No more corruption on the RPi

I talked in a preceding post about corruption problems on my RPi’s SD-Card. I was told that 4.65V is very low for the RPi and that was probably the cause for the frequent corruptions of the SD-Card. Unfortunately new peripherals drop the voltage rather quickly on the RPi. Here are the voltage after each plugin in (cumulative):

  • None: 4.80V
  • Ethernet (internal – smsc95xx)4.77V
  • Ethernet (external – asix): 4.66V

So my first solution was to limit the stress on the SD-Card. I measured the IO bandwidth of various task with iotop -aoP. Turns out that most tasks accounted for only a handful to a hundred of kylobytes. These tasks are sporadic (dhcpd, rsyslogd and jbd for the most part) and in the end of the day accounted for less than 20MB read/write on the SD-Card.

On the other end an update (apt-get) account for around 80MB of writes. That’s a lot combined to increased CPU usage that further contributed to the voltage drop. With apticron running an update at least once a day, it’s not a wonder that the SD-Card got corrupted so quickly.

So my first solution was to put apt into a tmpfs. That is in /etc/fstab:

tmpfs /var/lib/apt   tmpfs noatime,nosuid,nodev,noexec,mode=755 0 0
tmpfs /var/cache/apt tmpfs noatime,nosuid,nodev,noexec,mode=755 0 0

And we don’t want packages to fill the cache. So we specify that the cache should be emptied after each package installation / upgrade. That is in /etc/apt/apt.conf.d/70no-cache:

DPkg::Post-Invoke { "/bin/rm -f /var/cache/apt/archives/*.deb || true"; };

This way an apt-get update does not solicit the SD-Card anymore. On the plus point updates are also faster. However there are two disadvantages with this solution:

  • You cannot upgrade after the system just rebooted. You need to rebuild the cache with apt-get update first. But that is not a problem as apticron does so automatically once a day.
  • The number of packages you can install / upgrade at once depends on their size and the size of the tmpfs. But it is OK if you frequently upgrade your system on stable.

But that is probably not enough to avoid corruption on the SD-Card.

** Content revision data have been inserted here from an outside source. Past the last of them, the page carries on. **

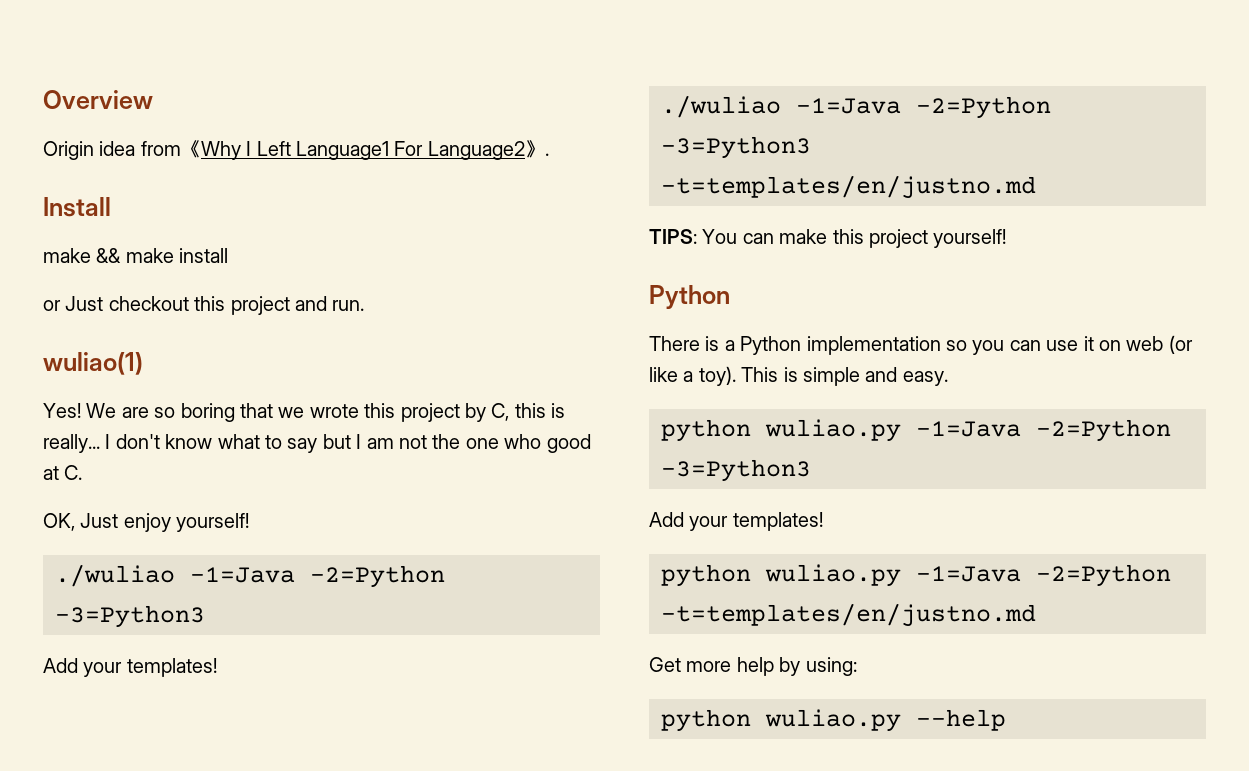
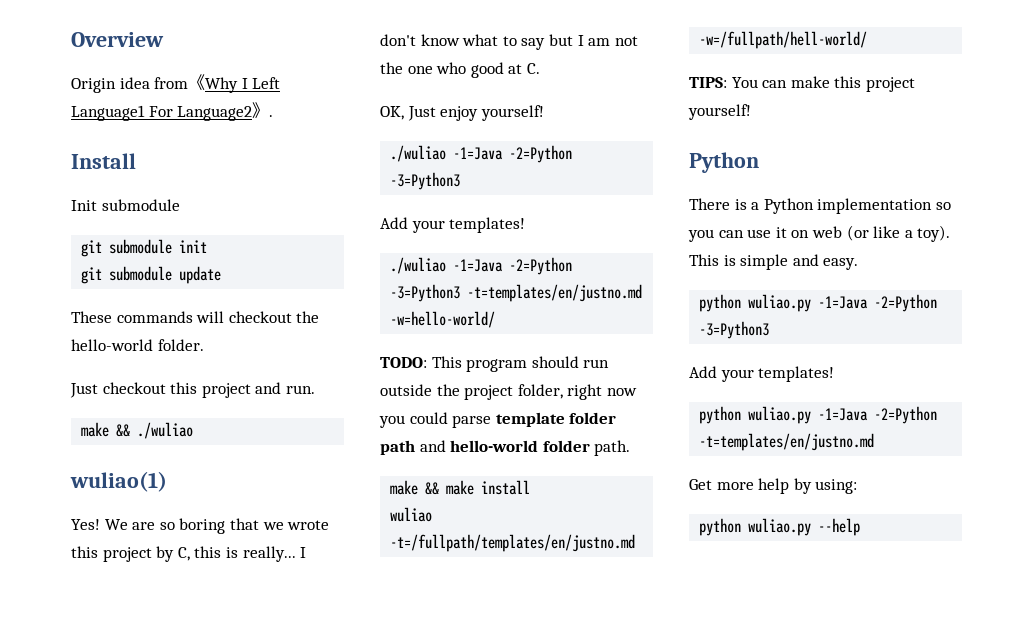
[43,248,229,263] [43,300,61,311] make && make install // or -> [71,199,180,211] [81,239,208,257] [81,266,222,284] [71,311,320,323] [71,339,204,351] Init submodule // git submodule init // git submodule update // These commands will checkout the hello-world folder. //
(365, 305) none -> [81,422,194,439] // make && ./wuliao
(1036, 187) none -> [390,311,496,328] [380,356,610,372] [380,384,637,400] [379,412,617,428] [380,440,631,456] [390,480,531,495] [390,507,433,522] [390,534,636,552] [699,31,868,49] -w=hello-world/ // TODO: This program should run outside the project folder, right now you could parse template folder path and hello-world folder path. // make && make install // wuliao -t=/fullpath/templates/en/justno.md -w=/fullpath/hell-world/

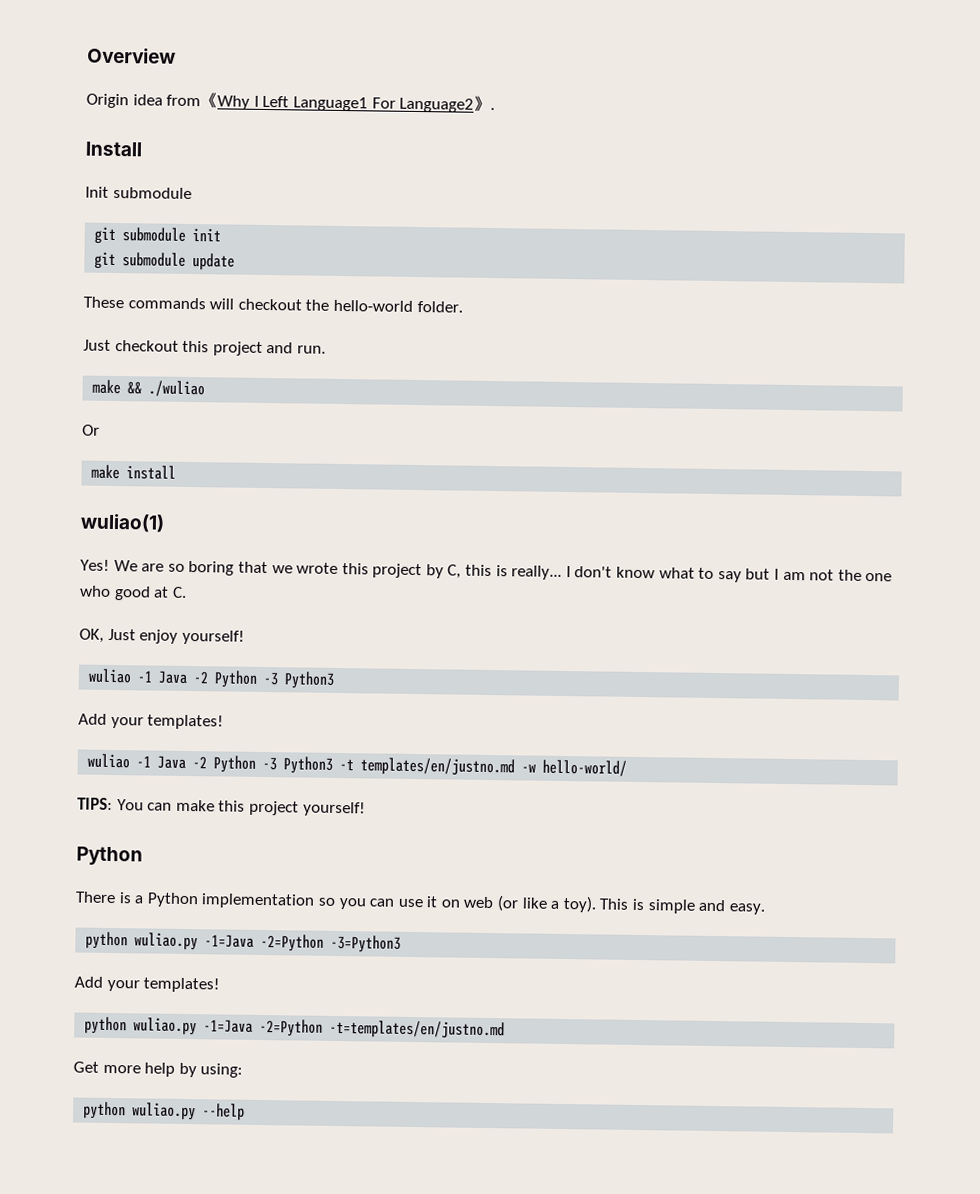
(194, 430) none -> [82,424,100,436] [91,464,177,480] // Or // make install
[390,145,573,163] [390,172,461,190] [380,217,526,233] [390,257,573,275] [390,284,643,302] [390,311,496,328] [380,356,610,372] [380,384,637,400] [379,412,617,428] [380,440,631,456] [390,480,531,495] [390,507,433,522] [390,534,636,552] [699,31,868,49] ./wuliao -1=Java -2=Python -3=Python3 // Add your templates! // ./wuliao -1=Java -2=Python -3=Python3 -t=templates/en/justno.md -w=hello-world/ // TODO: This program should run outside the project folder, right now you could parse template folder path and hello-world folder path. // make && make install // wuliao -t=/fullpath/templates/en/justno.md -w=/fullpath/hell-world/ -> [88,668,335,689] [78,713,225,730] [87,753,628,777] wuliao -1 Java -2 Python -3 Python3 // Add your templates! // wuliao -1 Java -2 Python -3 Python3 -t templates/en/justno.md -w hello-world/

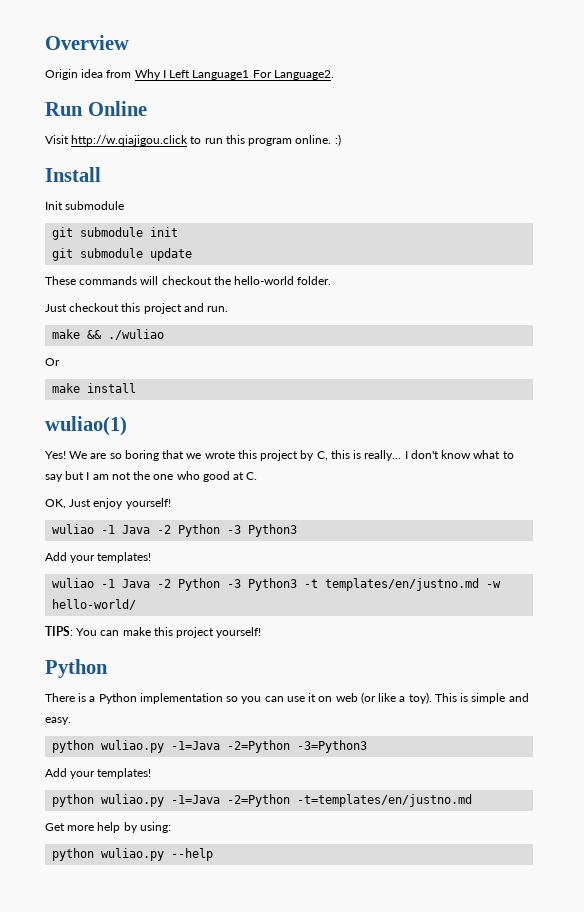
[200,92,219,109] 《 -> (132, 74) none
[399,95,496,113] Language2》. -> [273,70,334,80] [45,101,147,116] [45,134,341,146] Language2. // Run Online // Visit http://w.qiajigou.click to run this program online. :)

Or at least this is what I thought. So the other solution was to find a way to raise the voltage from 4.66V to a reasonable value. The F3 polyfuse that protects the board has a noticeable resistance causing a voltage drop of ~0.2V.

The F3 polyfuse (green) is located at the bottom right of the board, next to the zero ohm resistor.

The F3 polyfuse (green) is located at the back bottom right of the board.

I soldered the polyfuse and the voltage raised to 4.85V. Did not have any corruption problem since more than a month. Fantastic!

However remember that the fuse is there for a reason. It limits the maximum amount of current powering the board. Without the polyfuse the RPi can ask more current than the PSU is rated for (which can happen for example if you short the GPIOs). So it might be a better idea to try another power supply or USB cable. I just like to live dangerously. I also protected those RPi with a case. Note that the RPi B+ and newer have a new power supply circuitry with a lower voltage drop. So all of this may not be needed.

Constant SD-Card corruption on the RPi

Our home servers broke. Here we are again.

I spent weeks of my time, countless evenings up to 4AM, entire weekends since months trying to design and configure our reborn home-servers and gateways.

And it was neat.

  • DNSSEC all the way down
  • RPC accross the nodes
  • Easy configuration
  • Caching and stuff
  • Automatic tests

It took me a lot of time to assemble all of this in something that I liked. And to document everything so that we could easily install a new node from scratch.

I installed two nodes and it worked well for several weeks. Until a week ago or so I started to see corruption on the first node. And by corruption I mean random garbage in a lot of binaries and libraries. Exec format error at every corner. At this point it was completely broken and useless so the only option was to reinstall it.

So I used a new SD-Card, changed the power supply and reinstalled everything last weekend. Just finished today and also fixed bugs in some of our scripts. Had to search for a package on the second node which at this point was still in a pretty good shape.

$ apt-cache
zsh: exec format error: apt-cache
$ su
zsh: exec format error: su

Dang! So there goes another weekend I will spend to reinstall the thing. And who knows how long until the first node gets corrupted again.

Checked the TP1-TP2 voltage, 4.65V, probably because of the second USB Ethernet adapter. I tried to limit the amount of writes on the SD-Card. No heavy writers, no swapping, no overclocking.

So I must be doing something wrong, right? Right?! The RaspberryPi can be that unreliable. I wonder how many power supplies and SD-Cards I will have to buy and try until, by sheer luck, I do not have to reinstall everything in the following three months or so.

I ran into this problem years ago. And now it seems that I will run in the same problem over and over again. Any recommendation is welcome of course. Though to be honest, for now, I just want to fly the damn thing across the room.